Back-Up Guns:

Primary Or Secondary Guns? Or Both…

Your back-up gun should be one you would be willing to bring to a gunfight because when you reach for it, you will be in a gunfight. You’ll be in a gunfight and you’ll probably be losing, or at best fighting to an ugly draw. Although your primary weapon is out of action you still must win the fight and your back-up gun must get it done.

Back-up guns are usually smaller in heft than the primary but this doesn’t mean it should be less of a threat stopper. In fact it must be a threat stopper. The back-up for my .45 Ruger SR1911 and .357 Magnum Ruger GP-100 has always been a S&W J-Frame snub loaded with Speer Gold Dot 135-gr. jacketed HP +P. These bullets expand aggressively, and Speer’s Uni-Cor plating process keeps the jacket from separating, providing good penetration.

More importantly than what gun you choose for your back-up is how well you shoot it. Your back-up gun rates the same level of training as any primary weapon you carry. For your back-up to fly into action and save your hide it needs quality range time with you. Just as much as your big gun. You need to dry-fire regularly and practice draws until the “BUG” comes out instinctively. You need to drill re-loads (all of them) and practice clearing malfunctions (all of them) too. The time for performing any of these skills is not when you must do it right — and do it right the first time.

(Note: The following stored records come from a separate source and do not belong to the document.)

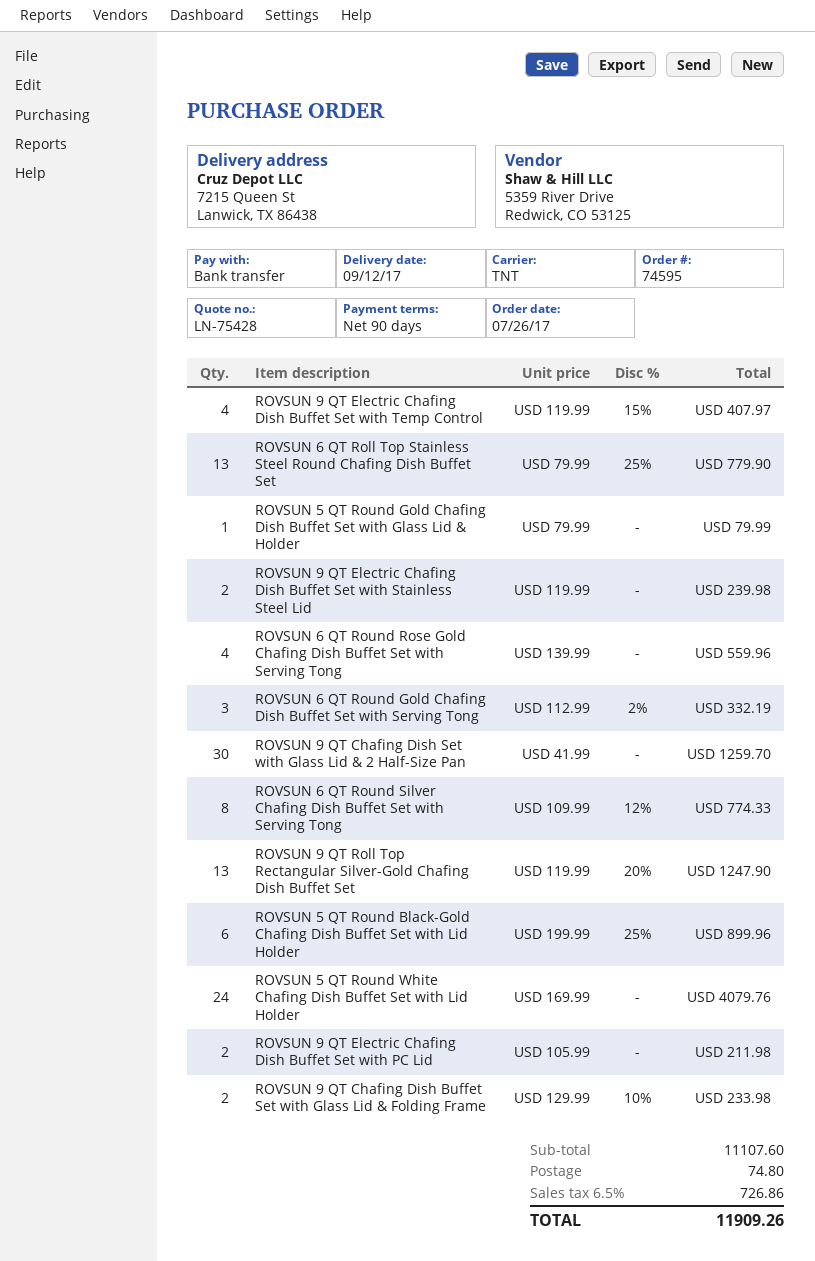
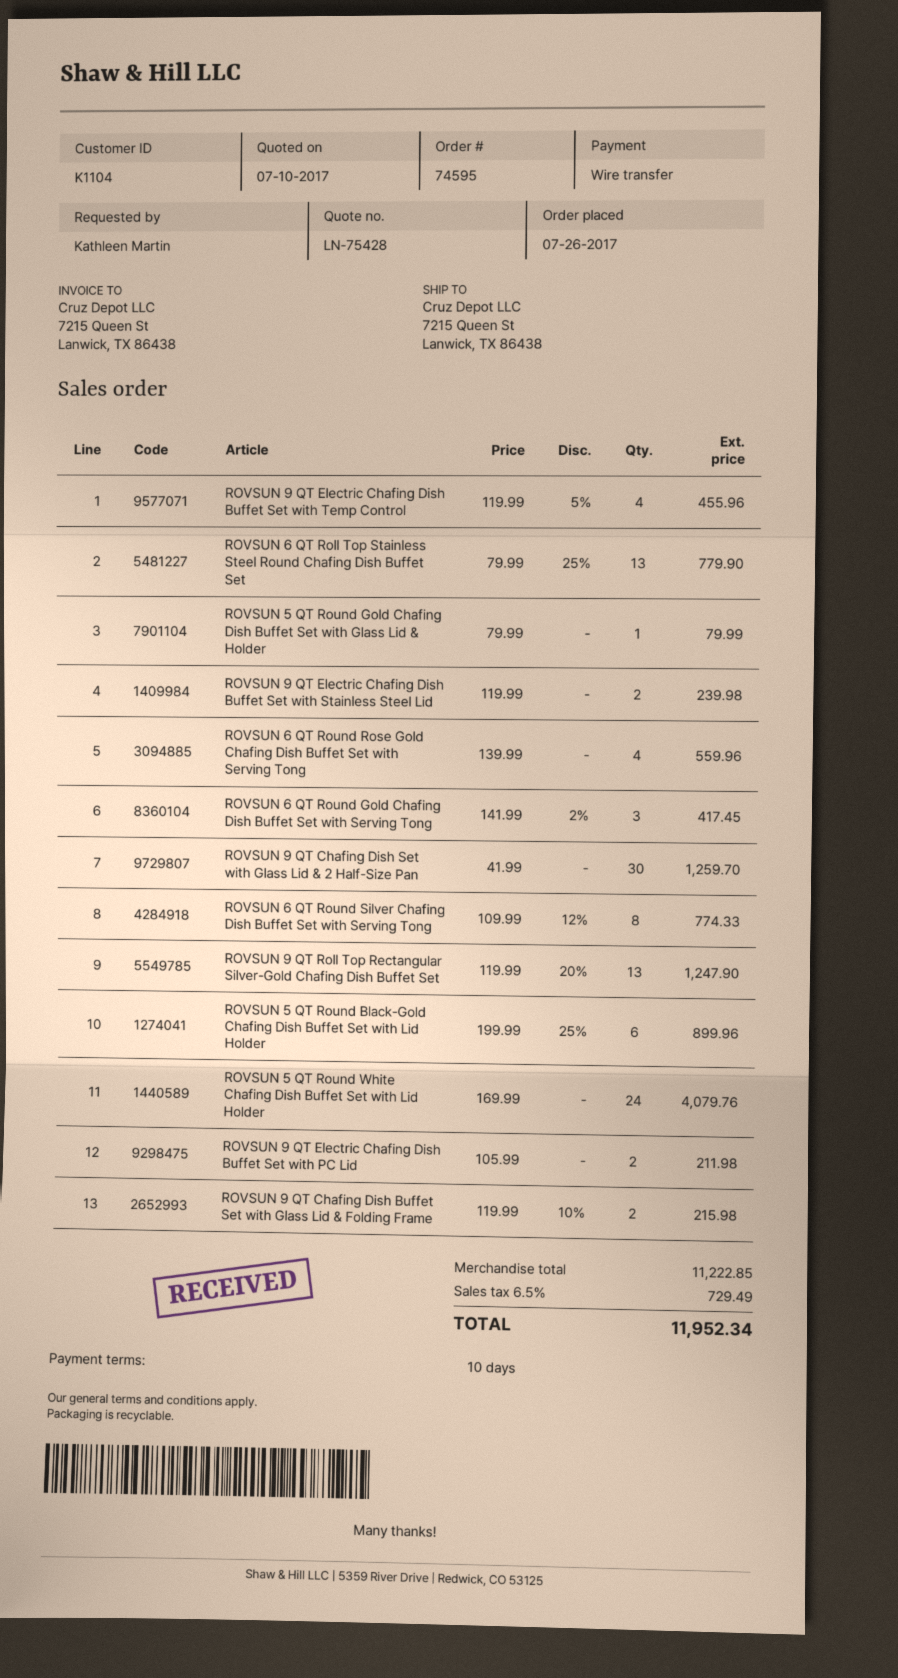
payment terms: 90 days -> 10 days
ROVSUN 9 QT Electric Chafing Dish Buffet Set with Temp Control: 4 x 119.99 - 15% = 407.97 -> 4 x 119.99 - 5% = 455.96
ROVSUN 6 QT Round Gold Chafing Dish Buffet Set with Serving Tong: 3 x 112.99 - 2% = 332.19 -> 3 x 141.99 - 2% = 417.45
ROVSUN 9 QT Chafing Dish Buffet Set with Glass Lid & Folding Frame: 2 x 129.99 - 10% = 233.98 -> 2 x 119.99 - 10% = 215.98
subtotal: 11107.60 -> 11222.85
shipping: 74.80 -> none
tax: 6.5% = 726.86 -> 6.5% = 729.49
total: 11909.26 -> 11952.34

Would a S&W Nightguard loaded with heavy .44 Special loads qualify as a back-up gun? Does it qualify
as “enough gun?” Would it make a primary gun if needed? Can you/would you carry it? Only you can answer
those questions for yourself. This one is customized by Mag-na-port.

A Practice Idea

I carry my back-up on my left hip for cross-draw access. I don’t like or even particularly care for the cross-draw, but on my left hip it’s most comfortable and I can get to it with either hand if needed.

You should also carry spare ammo for your back-up because things ugly can always get uglier. Like the spare ammo for your primary gun the spare ammo for your back-up should be stowed in a specific place and always in that place. I keep two speed strips in my right front pocket because I will reload with my right hand. Some full size semi-autos are available in smaller dimensions and will take the same magazines as the primary. Think: Big GLOCK/Little GLOCK.

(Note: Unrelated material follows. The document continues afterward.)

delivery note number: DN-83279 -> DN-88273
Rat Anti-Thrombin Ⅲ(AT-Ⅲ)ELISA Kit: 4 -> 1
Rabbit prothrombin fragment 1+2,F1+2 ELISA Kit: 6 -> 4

Along with the drills mentioned, here’s one I came up with. Unload everything, etc. I stand over the bed clad as if carrying in public. I start the drill with my primary gun in-hand and in a shooting stance. I then drop the gun onto the bed and go for the J-Frame. This drill reinforces the idea a “no gun” or “empty gun” scenario trains you to immediately draw your back-up and get to work. It’s also useful to practice drawing your back-up while on the floor, and with your weak hand. Unless you train, you’ll shoot your main gun dry, then stare at it and wonder what to do next. Trust me on this. It’s happened. Cops have died with a back-up gun on their ankle because they forgot it was there during the fight.

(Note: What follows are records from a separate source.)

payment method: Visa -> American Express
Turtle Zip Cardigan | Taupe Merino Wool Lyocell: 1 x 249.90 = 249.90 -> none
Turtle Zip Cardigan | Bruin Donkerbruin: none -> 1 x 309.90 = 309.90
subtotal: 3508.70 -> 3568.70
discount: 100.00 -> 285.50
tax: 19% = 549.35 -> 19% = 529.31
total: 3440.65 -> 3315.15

A primary gun and a back-up gun. Or should we say, two primary guns?

Competition Practice?

If you shoot IDPA there are competitions solely for BUG’s. Working through some competitive stages with your back-up gun is a great way to make obvious weaknesses in your back-up gun handling and shooting. You can also benefit from seeing and becoming familiar with BUG solutions other competitors have resolved for themselves. The good part of IDPA is you really don’t get shot and you’ll live to become a better and more formidable defensive shooter.

So all this talk about a serious back up gun means what?

The way I see it, I carry two primary guns. Change the way you think about it.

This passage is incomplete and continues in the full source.